• What to produce: Nothing but the lines from the one that contains "payment terms: 90 days -> on receipt" through the end of the data should be reproduced, and each must match exactly.

• Records for the task:
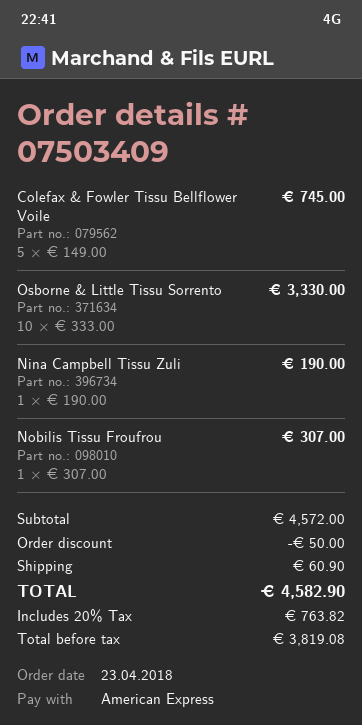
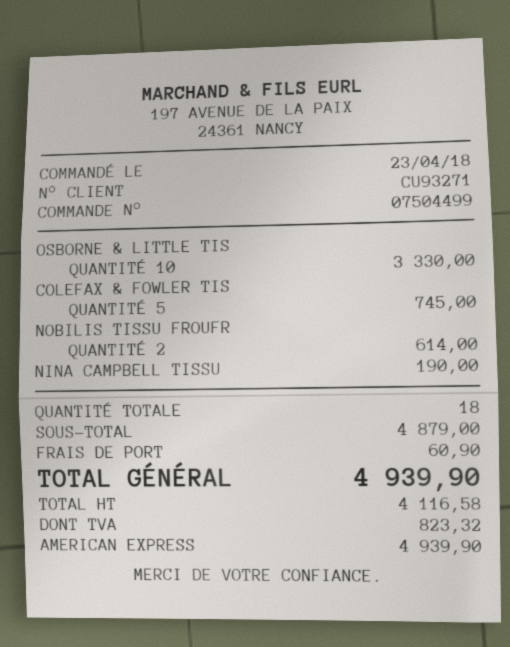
order number: 07503409 -> 07504499
Nobilis Tissu Froufrou: 1 for 307.00 -> 2 for 614.00
subtotal: 4572.00 -> 4879.00
discount: 50.00 -> none
net: 3819.08 -> 4116.58
tax: 763.82 -> 823.32
total: 4582.90 -> 4939.90

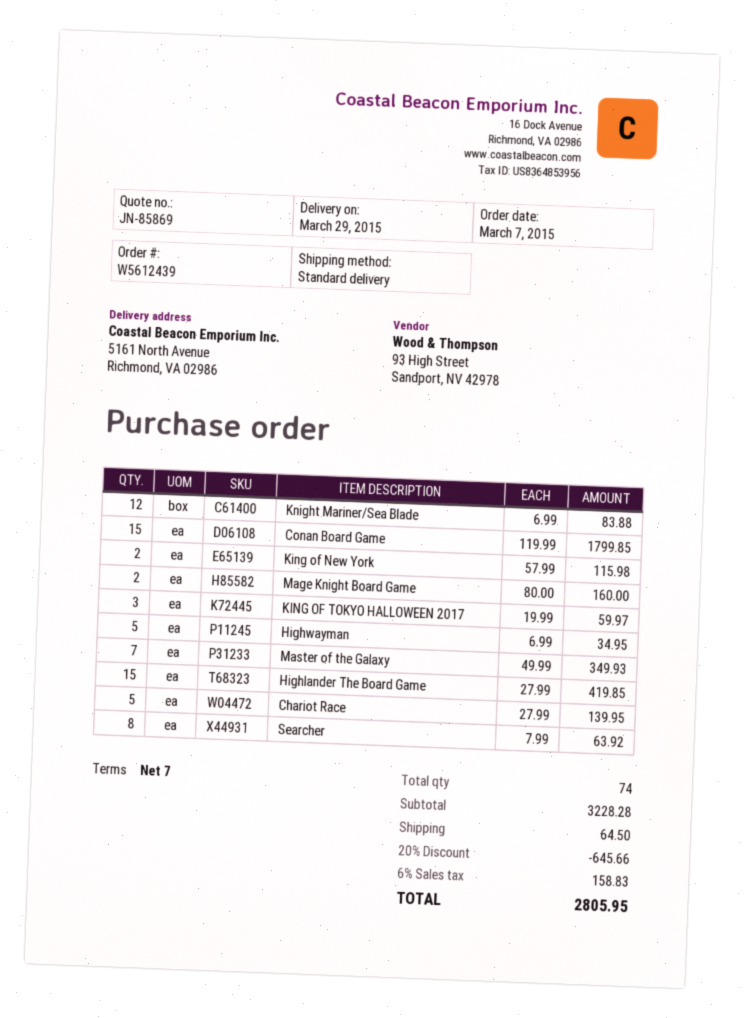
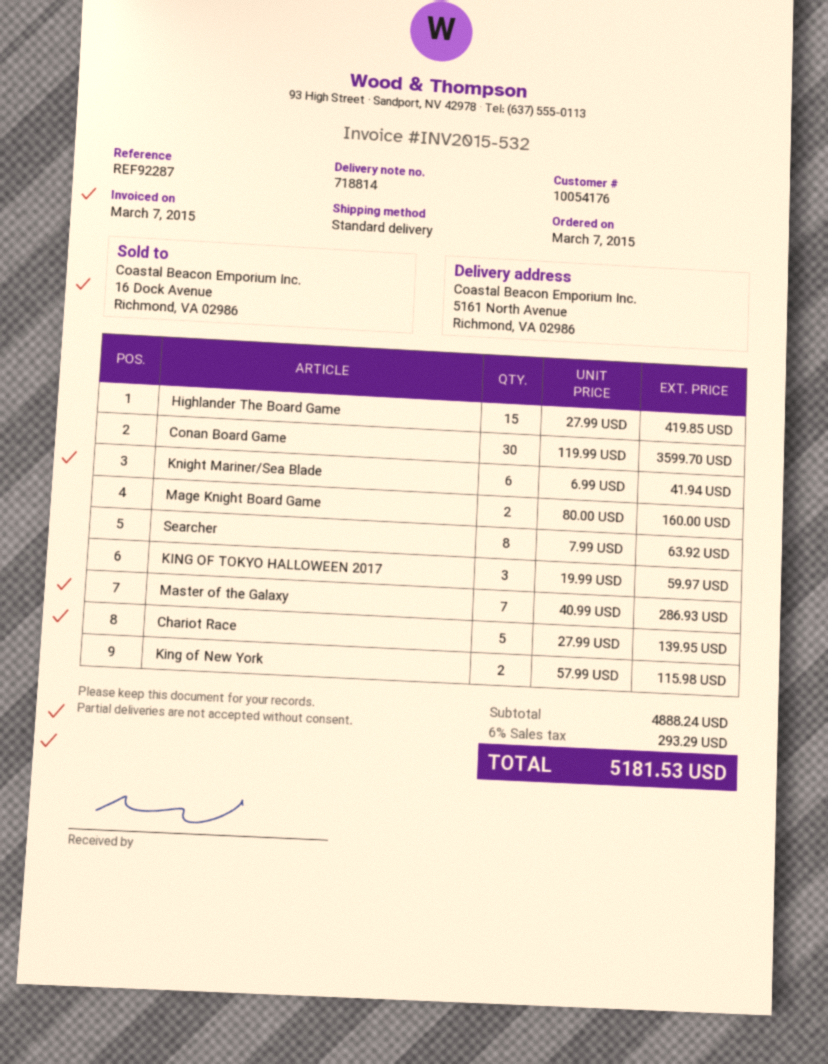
Knight Mariner/Sea Blade: 12 x 6.99 = 83.88 -> 6 x 6.99 = 41.94
Conan Board Game: 15 x 119.99 = 1799.85 -> 30 x 119.99 = 3599.70
Highwayman: 5 x 6.99 = 34.95 -> none
Master of the Galaxy: 7 x 49.99 = 349.93 -> 7 x 40.99 = 286.93
subtotal: 3228.28 -> 4888.24
discount: 20% = 645.66 -> none
shipping: 64.50 -> none
tax: 6% = 158.83 -> 6% = 293.29
total: 2805.95 -> 5181.53

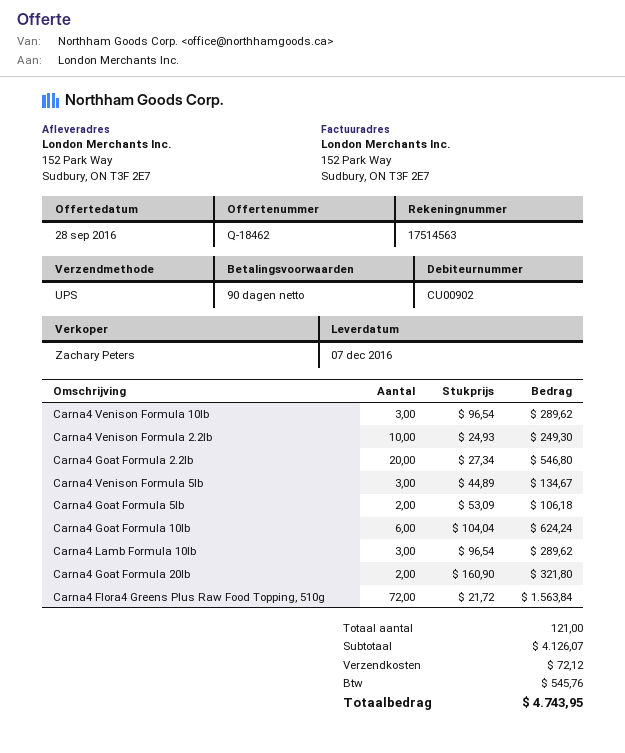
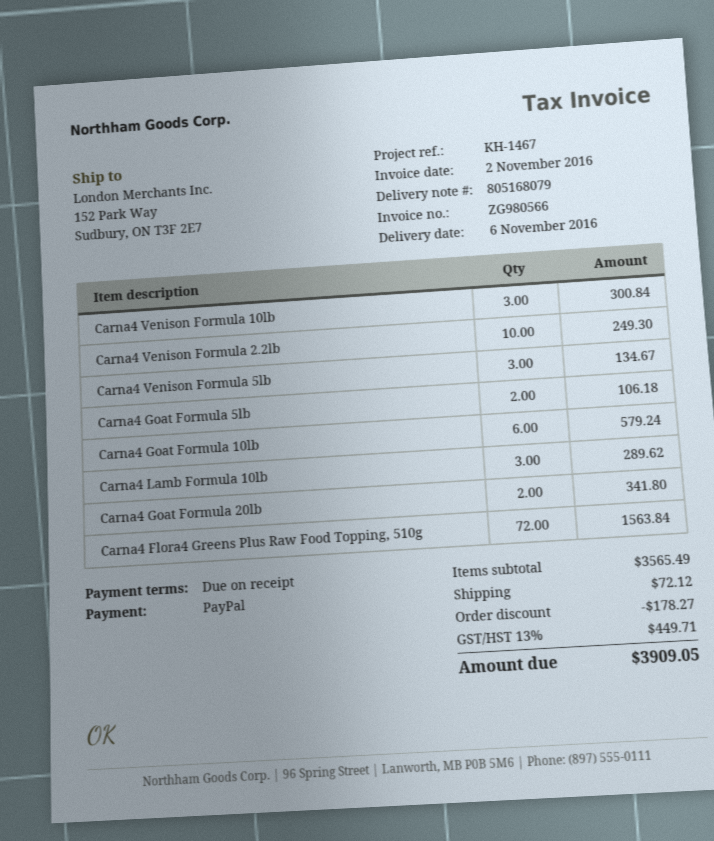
delivery date: 2016-12-07 -> 2016-11-06
payment terms: 90 days -> on receipt
Carna4 Venison Formula 10lb: 3 for 289.62 -> 3 for 300.84
Carna4 Goat Formula 2.2lb: 20 for 546.80 -> none
Carna4 Goat Formula 10lb: 6 for 624.24 -> 6 for 579.24
Carna4 Goat Formula 20lb: 2 for 321.80 -> 2 for 341.80
subtotal: 4126.07 -> 3565.49
discount: none -> 178.27
tax: 545.76 -> 449.71
total: 4743.95 -> 3909.05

• Output of the task:
payment terms: 90 days -> on receipt
Carna4 Venison Formula 10lb: 3 for 289.62 -> 3 for 300.84
Carna4 Goat Formula 2.2lb: 20 for 546.80 -> none
Carna4 Goat Formula 10lb: 6 for 624.24 -> 6 for 579.24
Carna4 Goat Formula 20lb: 2 for 321.80 -> 2 for 341.80
subtotal: 4126.07 -> 3565.49
discount: none -> 178.27
tax: 545.76 -> 449.71
total: 4743.95 -> 3909.05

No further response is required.